“Can you direct me to the house of Mr. Samuel Adams?” he asked of the town crier.

“Oh yes, you go through Mackerel Lane[12] to Cow Lane and through that to Purchase Street, and you will see an orchard with apple and pear trees and a big house with stairs outside leading up to a platform on the roof; that’s the house. Do you know Sam?”

“No, I never have seen Mr. Adams.”

Samuel Adams.

“Well, if you run across a tall, good-looking man between forty-five and fifty, with blue eyes, who wears a red cloak and cocked hat, and who looks as if he wasn’t afeard of the king, the devil, or any of his imps, that is Maltster Sam. We call him Maltster Sam because he once made malt for a living, but didn’t live by it because it didn’t pay. He’s a master hand in town meetings. He made it red-hot for Bernard, and he’ll make it hotter for Sammy Hutchinson if he don’t mind his p’s and q’s. Sam is a buster, now, I tell you.”

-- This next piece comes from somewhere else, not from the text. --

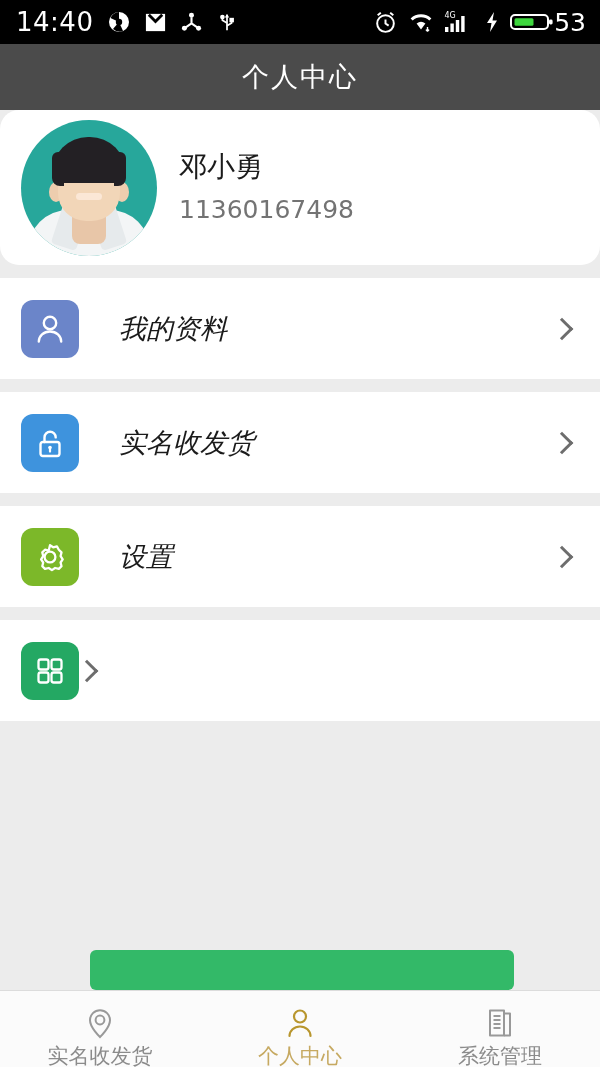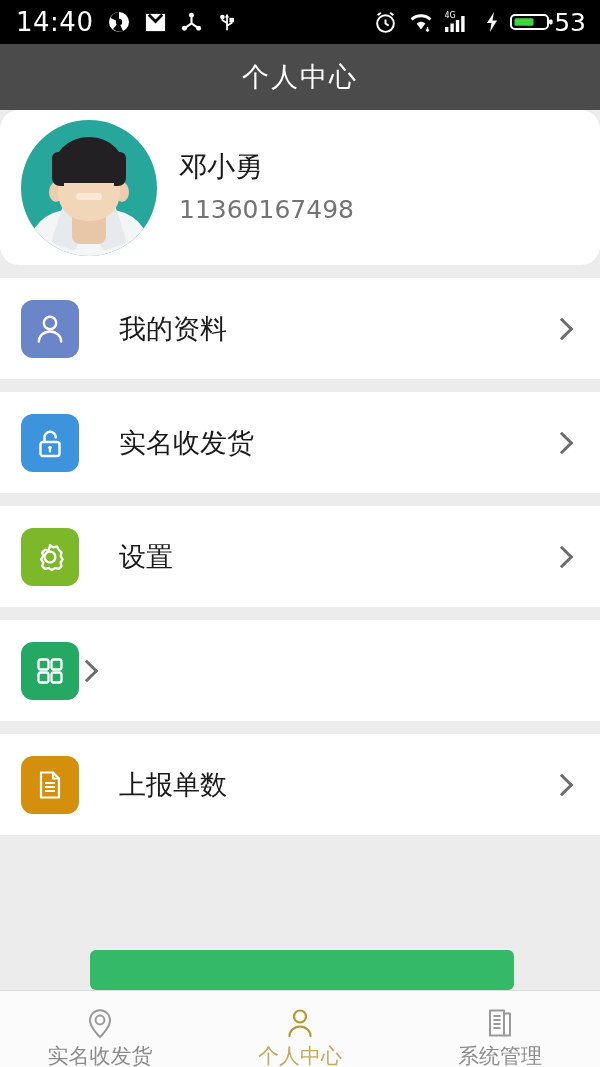"我的资料" .row-label { font-style: none -> italic }
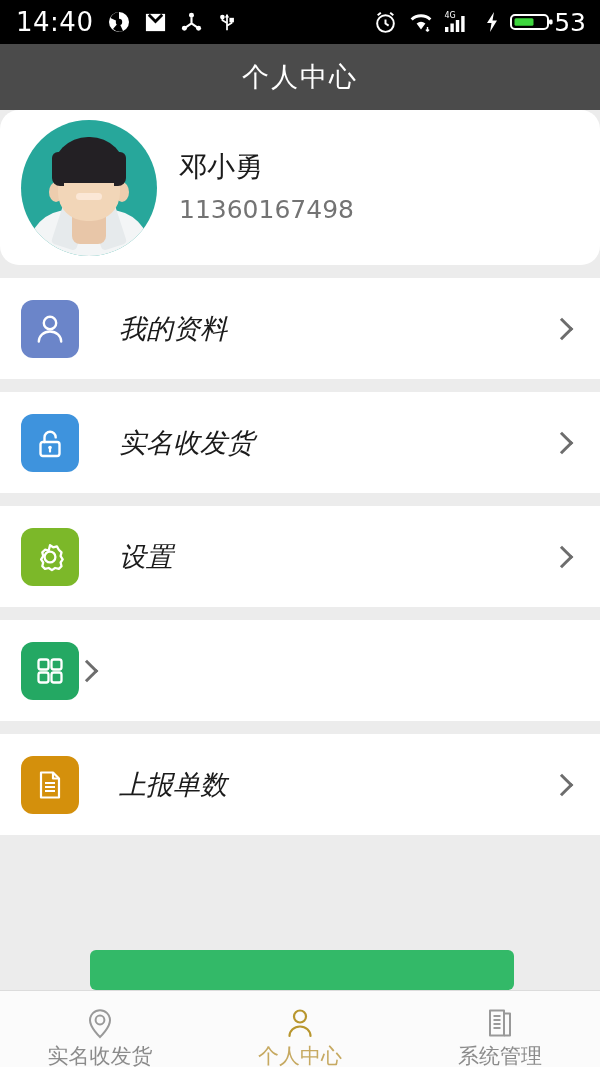"上报单数" div.row { html: <div> <div> <svg> <path></path> <path></path> <path></path> </svg> </div> <div>上报单数</div> <div></div> </div> -> none }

Robert drove through Cow Lane and came to the house. He rapped at the front door, which was opened by a tall man, with a pleasant but resolute countenance, whose clothes were plain and getting threadbare. His hair was beginning to be gray about the temples, and he wore a gray tie wig.

“This is Mr. Adams, is it not?” Robert asked.

“That is my name; what can I do for you?”